- A clothes shop manager records the weekly sales figures, \(\pounds s\), and the average weekly temperature, \(t ^ { \circ } \mathrm { C }\), for 6 weeks during the summer. The sales figures were coded so that \(w = \frac { s } { 1000 }\)
The data are summarised as follows
$$\mathrm { S } _ { w w } = 50 \quad \sum w t = 784 \quad \sum t ^ { 2 } = 2435 \quad \sum t = 119 \quad \sum w = 42$$
- Find \(\mathrm { S } _ { w t }\) and \(\mathrm { S } _ { t t }\)
- Write down the value of \(\mathrm { S } _ { s s }\) and the value of \(\mathrm { S } _ { s t }\)
- Find the product moment correlation coefficient between \(s\) and \(t\).
The manager of the clothes shop believes that a linear regression model may be appropriate to describe these data.
- State, giving a reason, whether or not your value of the correlation coefficient supports the manager's belief.

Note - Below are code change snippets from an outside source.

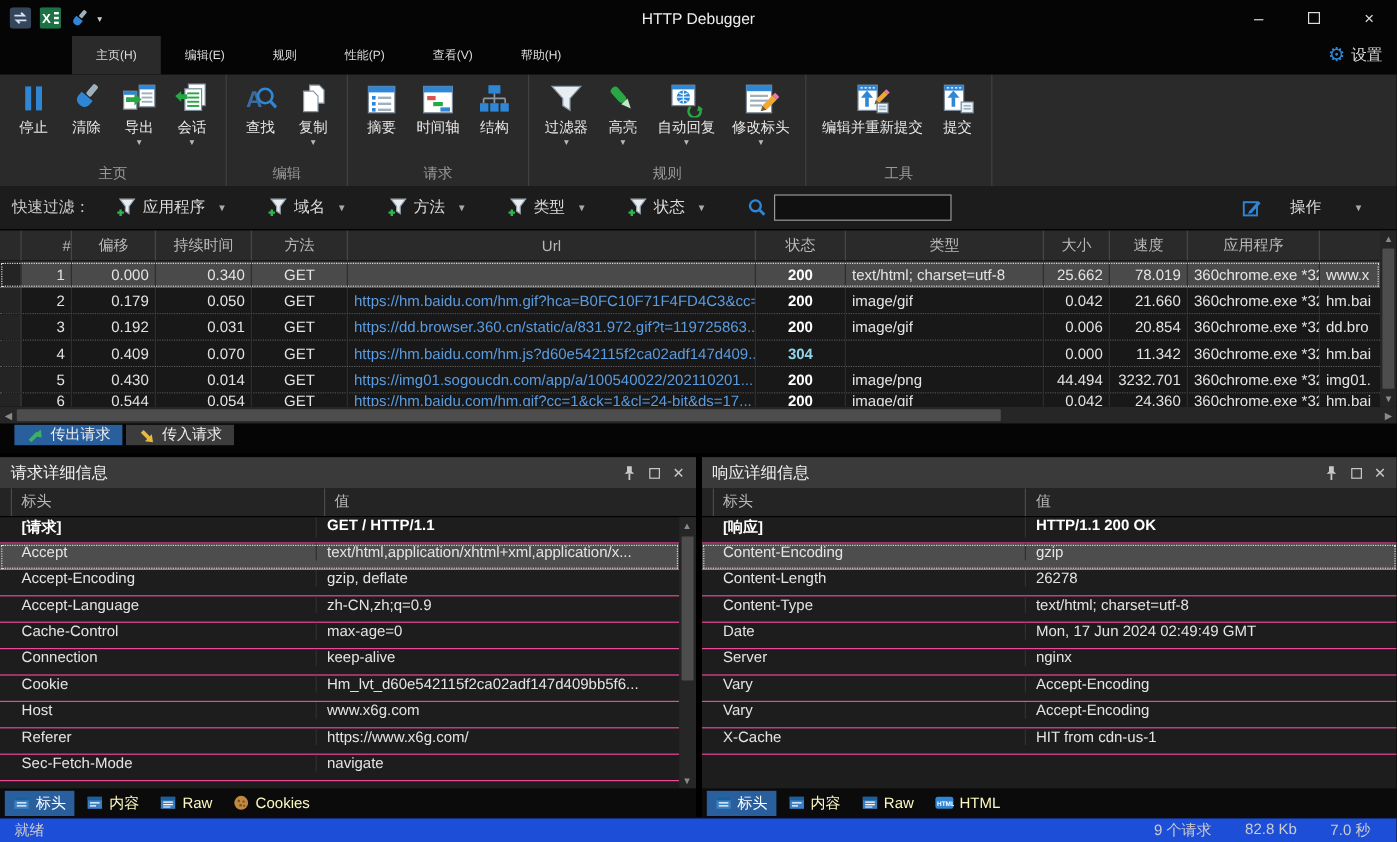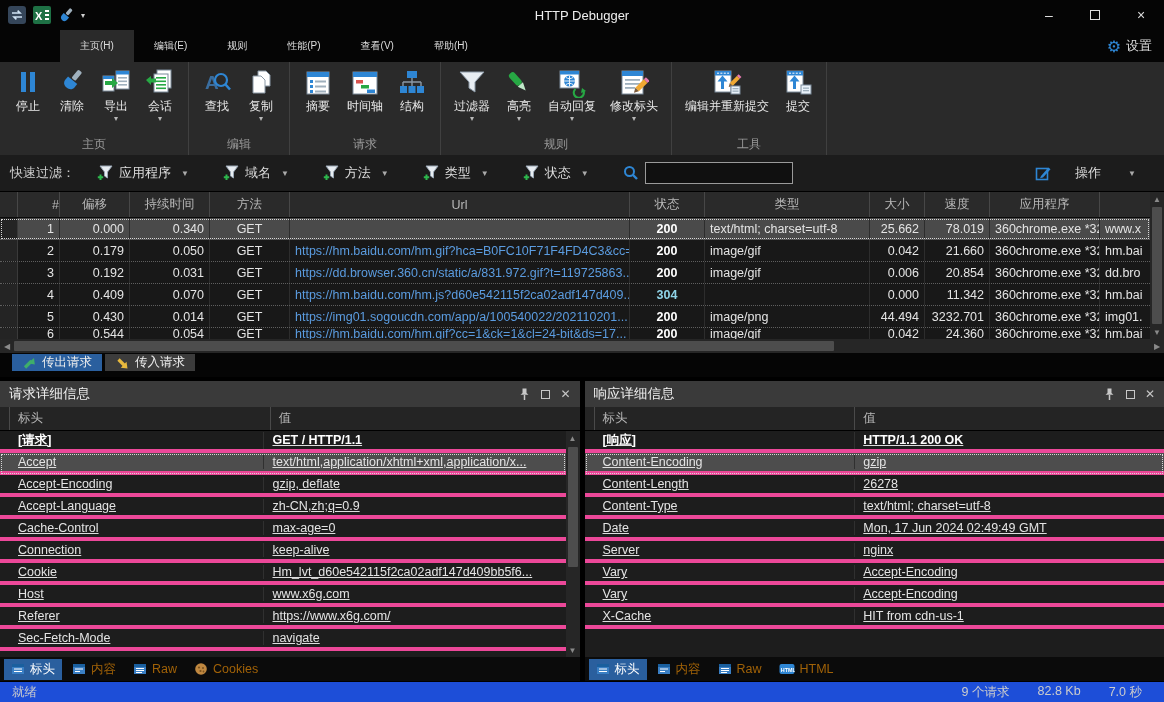--- a/index.html
+++ b/index.html
@@ -89,7 +89,7 @@
   .pgh-val { flex:1; padding-left:8px; }
   .prows-wrap { flex:1; display:flex; min-height:0; }
   .prows { flex:1; display:flex; flex-direction:column; overflow:hidden; min-width:0; }
-  .prow { height:22px; flex:0 0 22px; display:flex; align-items:center; border-bottom:4px solid #ec4899; font-size:12.5px;text-decoration:underline; }
+  .prow { height:22px; flex:0 0 22px; display:flex; align-items:flex-start; border-bottom:1px solid #ec4899; font-size:12.5px; }
   .prow .pgut { width:10px; flex:0 0 10px; border-right:1px solid #303030; background:#202020; }
   .prow .pname { width:45%; display:flex; align-items:center; padding-left:8px; border-right:1px solid #303030; color:#e4e4e4; overflow:hidden; white-space:nowrap; }
   .prow .pval { flex:1; display:flex; align-items:center; padding-left:8px; color:#e4e4e4; overflow:hidden; white-space:nowrap; }

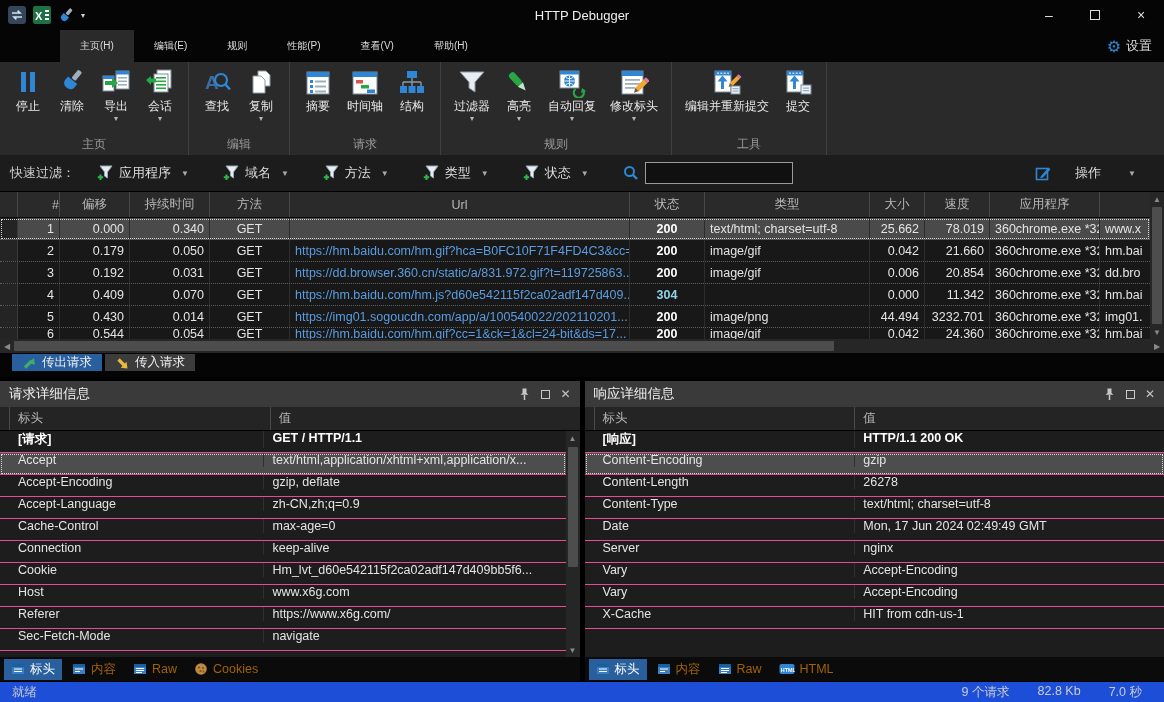--- a/index.html
+++ b/index.html
@@ -99,7 +99,7 @@
   .pvthumb { width:10px; flex:0 0 120px; background:#4d4d4d; margin-top:2px; border-radius:1px; }
   .pv-space { flex:1; }
   .panel-tabs { height:24px; flex:0 0 24px; background:#0b0b0b; display:flex; align-items:center; gap:3px; padding:0 4px; }
-  .ptab { display:flex; align-items:center; gap:5px; padding:2px 7px; font-size:12.5px; color:#a16207; cursor:pointer; }
+  .ptab { display:flex; align-items:center; gap:5px; padding:2px 7px; font-size:12.5px; color:#fef9c3; cursor:pointer; }
   .ptab.selected { background:#2a5f9e; color:#fff; }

- Find the equation of the regression line of \(w\) on \(t\), giving your answer in the form \(w = a + b t\)
- Hence find the equation of the regression line of \(s\) on \(t\), giving your answer in the form \(s = c + d t\), where \(c\) and \(d\) are correct to 3 significant figures.
- Using your equation in part (f), interpret the effect of a \(1 ^ { \circ } \mathrm { C }\) increase in average weekly temperature on weekly sales during the summer.